By Control Engineering Staff October 19, 2005

October 19, 2005

Our last meeting with the prime consultant and city was on 9/23. In that meeting it was agreed that employing standard Ethernet communications was the preferred architecture for the project. In hopes that it would speed things along, I gave our engineers approval after that meeting to consider alternative architectures employing Ethernet HMIs and controllers with an alternative direct Ethernet cell radio. We considered solutions available in the same price range as the RTU and HMI that was to be provided on the previous (now expired) contract. We tested the most promising alternative. The tested alternative also included a cost-effective 0-55 degree C Ethernet switch/router/firewall.

The capabilities of the tested architecture/hardware/software (not specifically mentioned in the original spec but desirable) include:

1. Elimination of most relays and all analog isolators:
a. Digital I/O is individually isolated (necessary to work with separate CPTs in motor starters and VFDs unless relays are added);
b. Analog inputs (differential) are optically isolated so that station 4-wire drive speed feedback and flow inputs stay isolated from one another;
c. Analog outputs are optically isolated so drive speed reference outputs stay isolated from one another; and
d. The 2-wire analog input (differential) from bubbler pressure transmitter powered by panel 24V dc power supply, is isolated from all 4-wire inputs

2. Centralized configuration management for the RTU and HMI (the city has had definite problems with this in past), which makes it easy for maintenance personnel to maintain the system. a. RTU and HMI can be reprogrammed over the cell network from one of the SCADA servers (by QDS Systems or the city using remote terminal server administration, from any authorized Internet-connected computer); b. RTU and HMI have common IP addresses at all sites; only the modem address varies. Router/firewall/switch has common configuration at all sites. This is important in that it allows any of these parts to be changed without needing to use a notebook computer to set an IP address (in other words, they need only one spare of each type of device and we pre-configure all the spares with the default IP address). Because Verizon takes awhile to setup cell accounts, a spare modem and Verizon account is recommended. If a modem needs to be changed, the city can change the modem, call us, and we will (from our desktop while they are on the phone) change the IP address in the OPC servers to point to the new modem’s IP address; c. HMI contains configuration of RTU. To replace an RTU controller head, replace head (5 minutes) and push download button on HMI (password protectable). We can also, from our desktops, download to the RTU from the central server; d. HMI application resides on a compact flash card. To change out an HMI, replace unit (5 minutes) and move compact flash card to new unit. If flash card has been corrupted, use supplied backup flash card. We can also, from our desktops, download to an HMI from the central server; e. Setpoint changes have often been lost when controllers are replaced. This can be virtually eliminated by the HMI automatically updating its copy of the RTU program on a daily basis, including setpoints. To ensure central configuration stays current without incurring excessive cell traffic, we recommend that RTU configurations be transmitted from the local HMIs to the central server on a monthly basis; and f. HMI has the same look and feel as the central HMI, reducing the operator and maintenance personnel learning curve.

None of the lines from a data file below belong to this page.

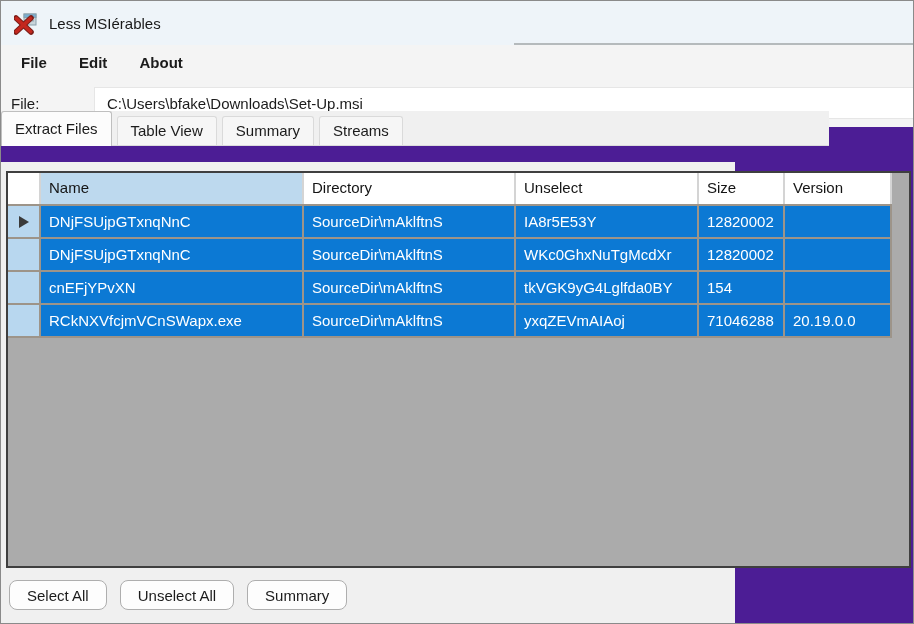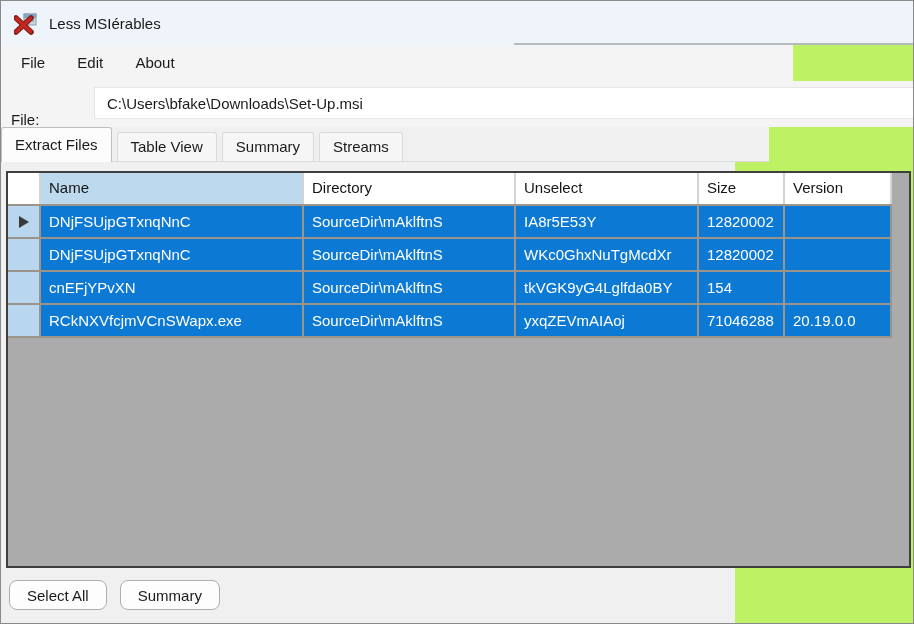--- a/index.html
+++ b/index.html
@@ -5,7 +5,7 @@
   html,body{margin:0;padding:0;}
   body{font-family:"Liberation Sans","DejaVu Sans",sans-serif;}
   #window{
-    position:relative;width:914px;height:624px;background:#bef264;
+    position:relative;width:914px;height:624px;background:#4c1d95;
     overflow:hidden;border:1px solid #8a8a8a;box-sizing:border-box;
     color:#1b1b1b;font-size:15px;
   }

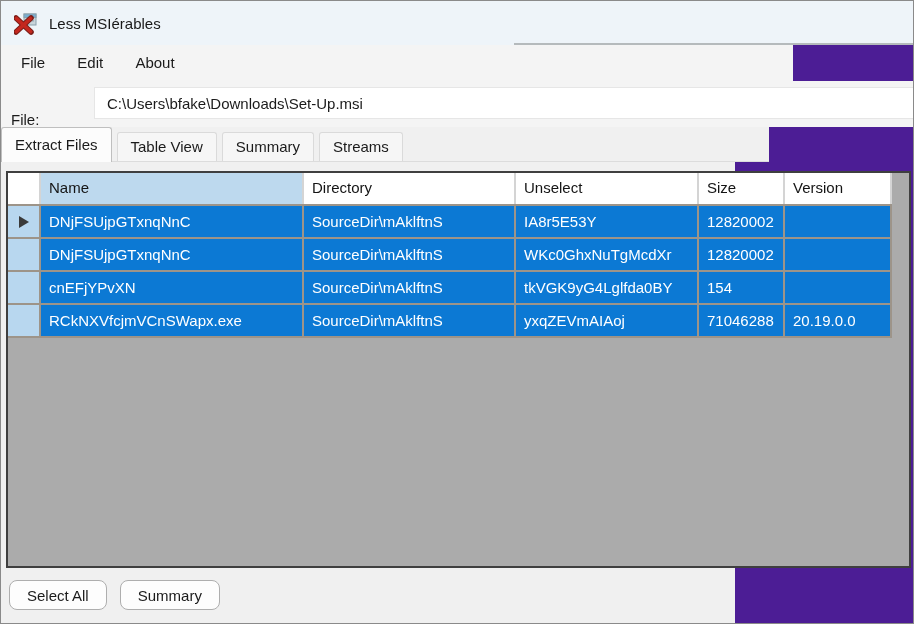--- a/index.html
+++ b/index.html
@@ -17,8 +17,8 @@
   .top-divider{position:absolute;left:513px;top:42px;width:401px;height:2px;
     background:#b5babc;}
   
-  .menubar{position:absolute;left:0;top:44px;width:792px;height:36px;
-    background:var(--bar-bg,#f4f4f4);padding-left:6px;box-sizing:border-box;}
+  .menubar{position:absolute;left:0;top:44px;width:914px;height:36px;
+    background:var(--bar-bg,#f4f4f4);padding-left:6px;box-sizing:border-box;font-weight:bold;}
   .menu-item{display:inline-block;padding:0 14px;line-height:36px;cursor:default;}
   
   .filebar{position:absolute;left:0;top:80px;width:914px;height:46px;

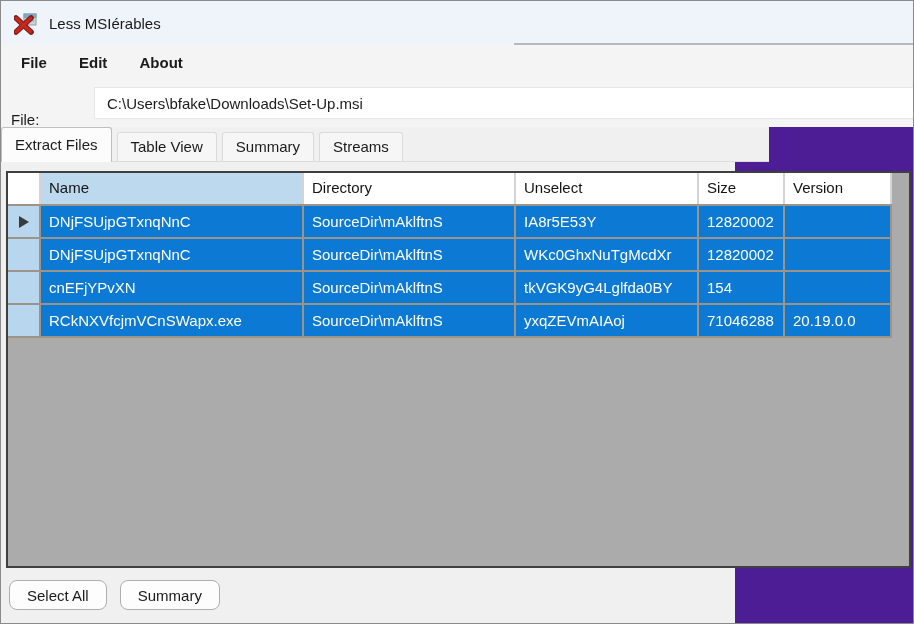--- a/index.html
+++ b/index.html
@@ -23,7 +23,7 @@
   
   .filebar{position:absolute;left:0;top:80px;width:914px;height:46px;
     background:var(--bar-bg,#f4f4f4);}
-  .file-label{position:absolute;left:10px;top:16px;line-height:46px;}
+  .file-label{position:absolute;left:10px;top:0;line-height:46px;}
   .file-input{position:absolute;left:60px;top:6px;width:854px;height:32px;
     box-sizing:border-box;border:1px solid #e6e6e6;background:#ffffff;
     font-family:inherit;font-size:15px;color:#1b1b1b;padding:0 12px;outline:none;margin-left:33px;}

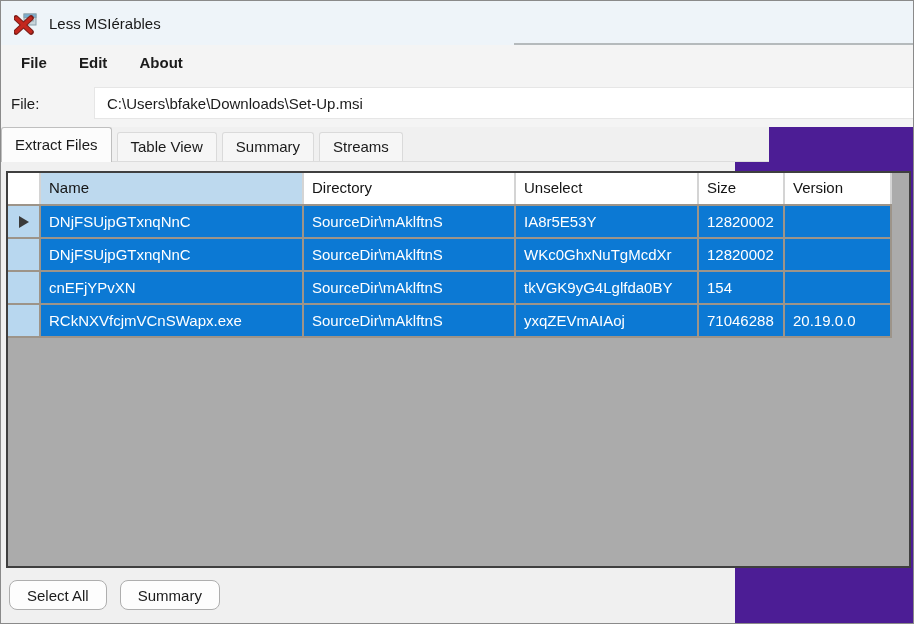--- a/index.html
+++ b/index.html
@@ -28,7 +28,7 @@
     box-sizing:border-box;border:1px solid #e6e6e6;background:#ffffff;
     font-family:inherit;font-size:15px;color:#1b1b1b;padding:0 12px;outline:none;margin-left:33px;}
   
-  .tabstrip{position:absolute;left:0;top:126px;width:768px;height:35px;
+  .tabstrip{position:absolute;left:0;top:110px;width:828px;height:35px;
     background:#f0f0f0;display:flex;align-items:flex-end;border-bottom:1px solid #dcdcdc;box-sizing:border-box;}
   .tab{padding:0 13px;margin-left:5px;border:1px solid #dadada;border-bottom:none;
     border-radius:3px 3px 0 0;background:#f6f6f6;height:28px;line-height:28px;cursor:default;}

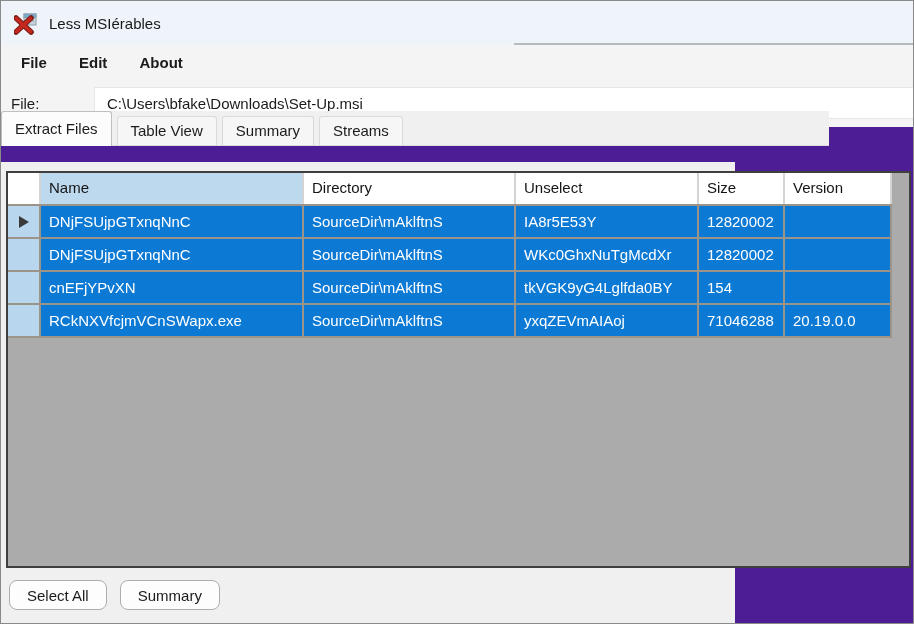--- a/index.html
+++ b/index.html
@@ -150,6 +150,7 @@
 
     <div class="buttons">
       <button class="btn">Select All</button>
+      <button class="btn">Unselect All</button>
       <button class="btn">Summary</button>
     </div>
   </div>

Since the selection of a supplier for this equipment is still undecided, we will reveal results of our testing and specific vendors in a later blog posting.

Are there other possible solutions? Certainly. Is our proposed solution a stronger technical and maintenance solution than the previously approved Modbus SCADA RTU and proprietary HMI? We believe so. It is low risk for us as we have experience using this hardware and software successfully, and have fully tested it for use in the city’s particular configuration. Importantly, it is compatible with what we are providing in the other phases without adding cost to those phases.

We spent considerable engineering time checking out the previously approved Modbus SCADA RTU and proprietary HMI alternative before we bid the Phase III SCADA and Phase IV communications contracts to verify we could meet performance requirements and to factor in how much time it would take us to develop on those platforms. We have again done this for the above suggested configuration at our cost. We have already done twice the normal checkout for free.

Of course, additional system configurations will need to be tested and approved by us to guarantee system performance. We will need to charge for this testing. As the prime engineering consultant also has to account for each hour, we trust they will understand that we may also need to charge additionally for our engineering on Phase III and Phase IV if we estimate the engineering development time will be longer for an alternative platform. We knew none of this extra cost was going to be very palatable, which prompted us to test and offer an alternative system. The proposed system meets and exceeds the original specifications and, because of past experience, we know we can configure it without incurring additional engineering costs, allowing us to provide a “no additional costs” guarantee.